- _WHAT THE TASK ASKS_
Return the records that follow unaltered. Omit every picture.

- _Front-end code edit data_
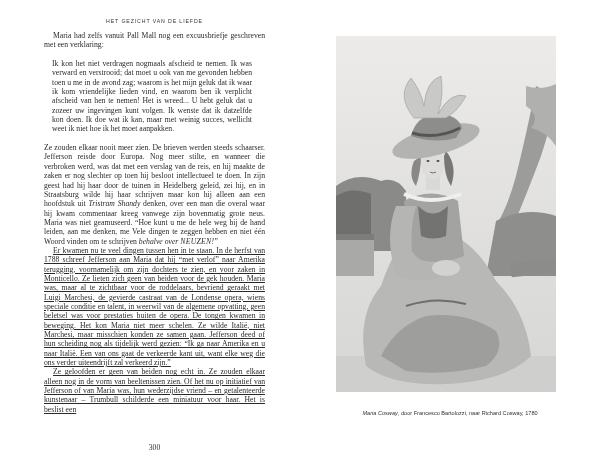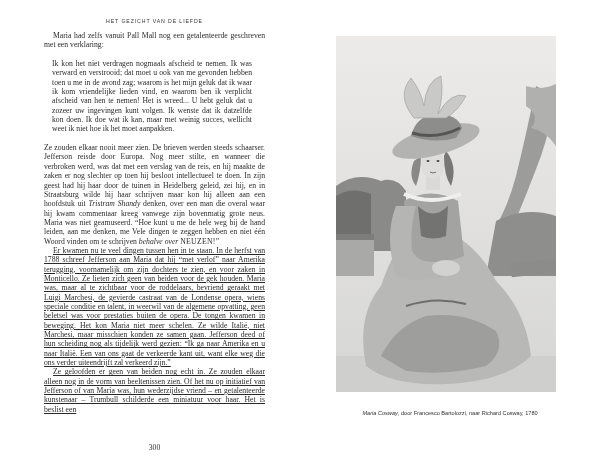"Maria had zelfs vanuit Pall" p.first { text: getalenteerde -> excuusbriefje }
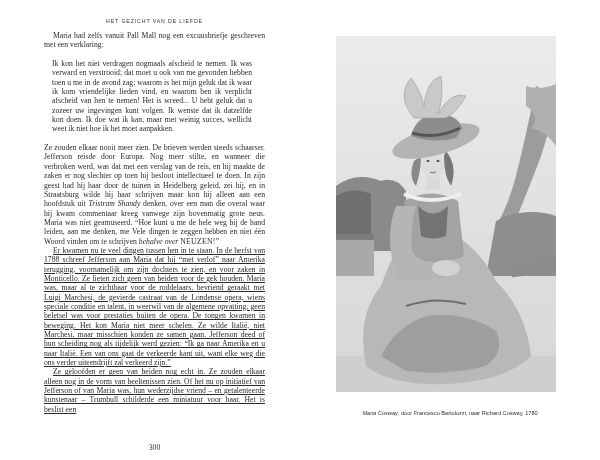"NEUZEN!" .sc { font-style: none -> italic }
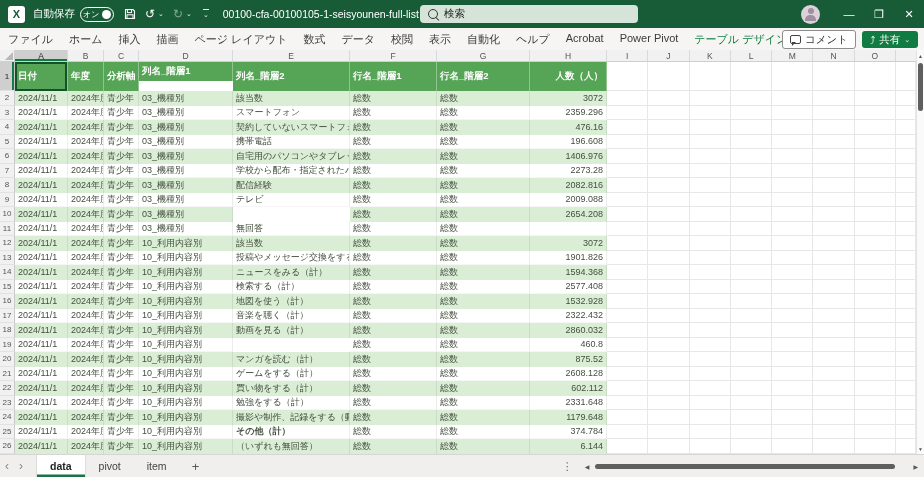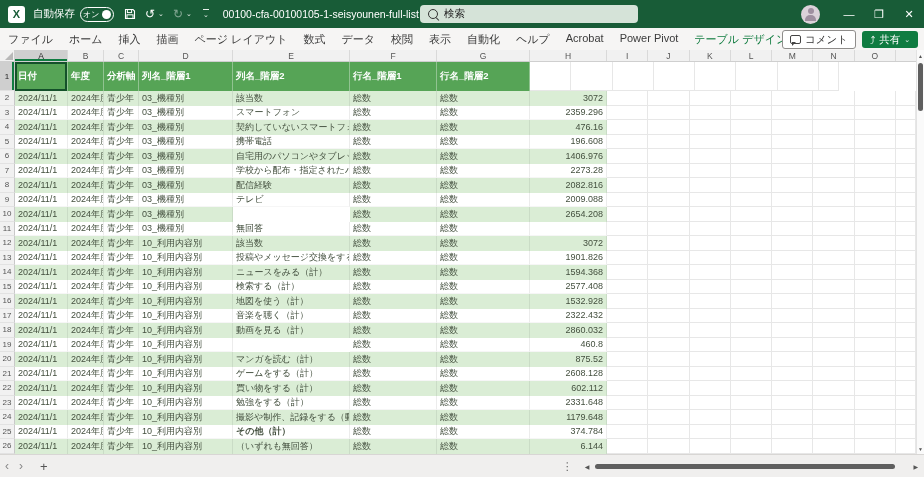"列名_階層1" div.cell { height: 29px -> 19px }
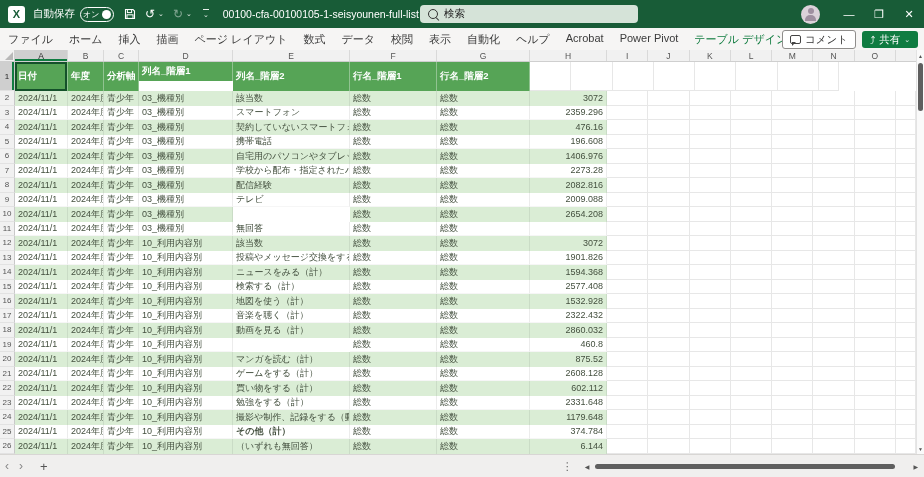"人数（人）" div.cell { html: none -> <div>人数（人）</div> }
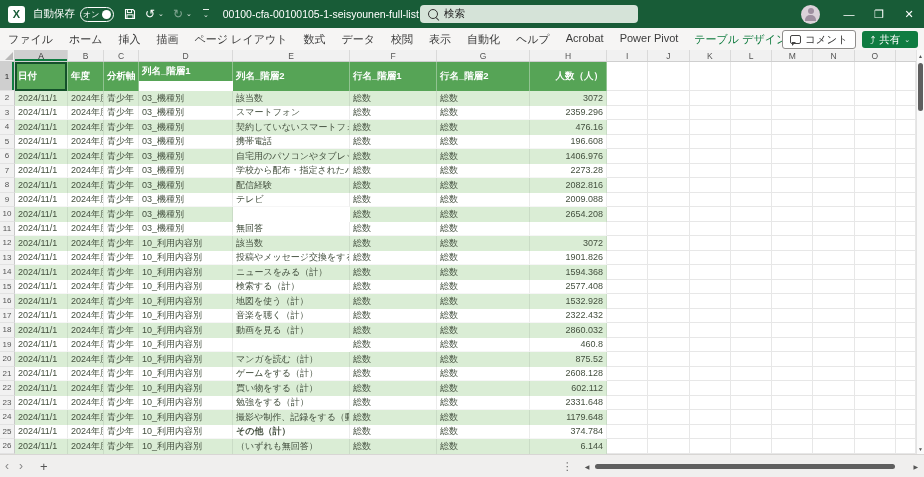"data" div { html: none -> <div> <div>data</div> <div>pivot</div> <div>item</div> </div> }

- _RESPONSE TO THIS EXERCISE_
"Maria had zelfs vanuit Pall" p.first { text: getalenteerde -> excuusbriefje }
"NEUZEN!" .sc { font-style: none -> italic }
"列名_階層1" div.cell { height: 29px -> 19px }
"人数（人）" div.cell { html: none -> <div>人数（人）</div> }
"data" div { html: none -> <div> <div>data</div> <div>pivot</div> <div>item</div> </div> }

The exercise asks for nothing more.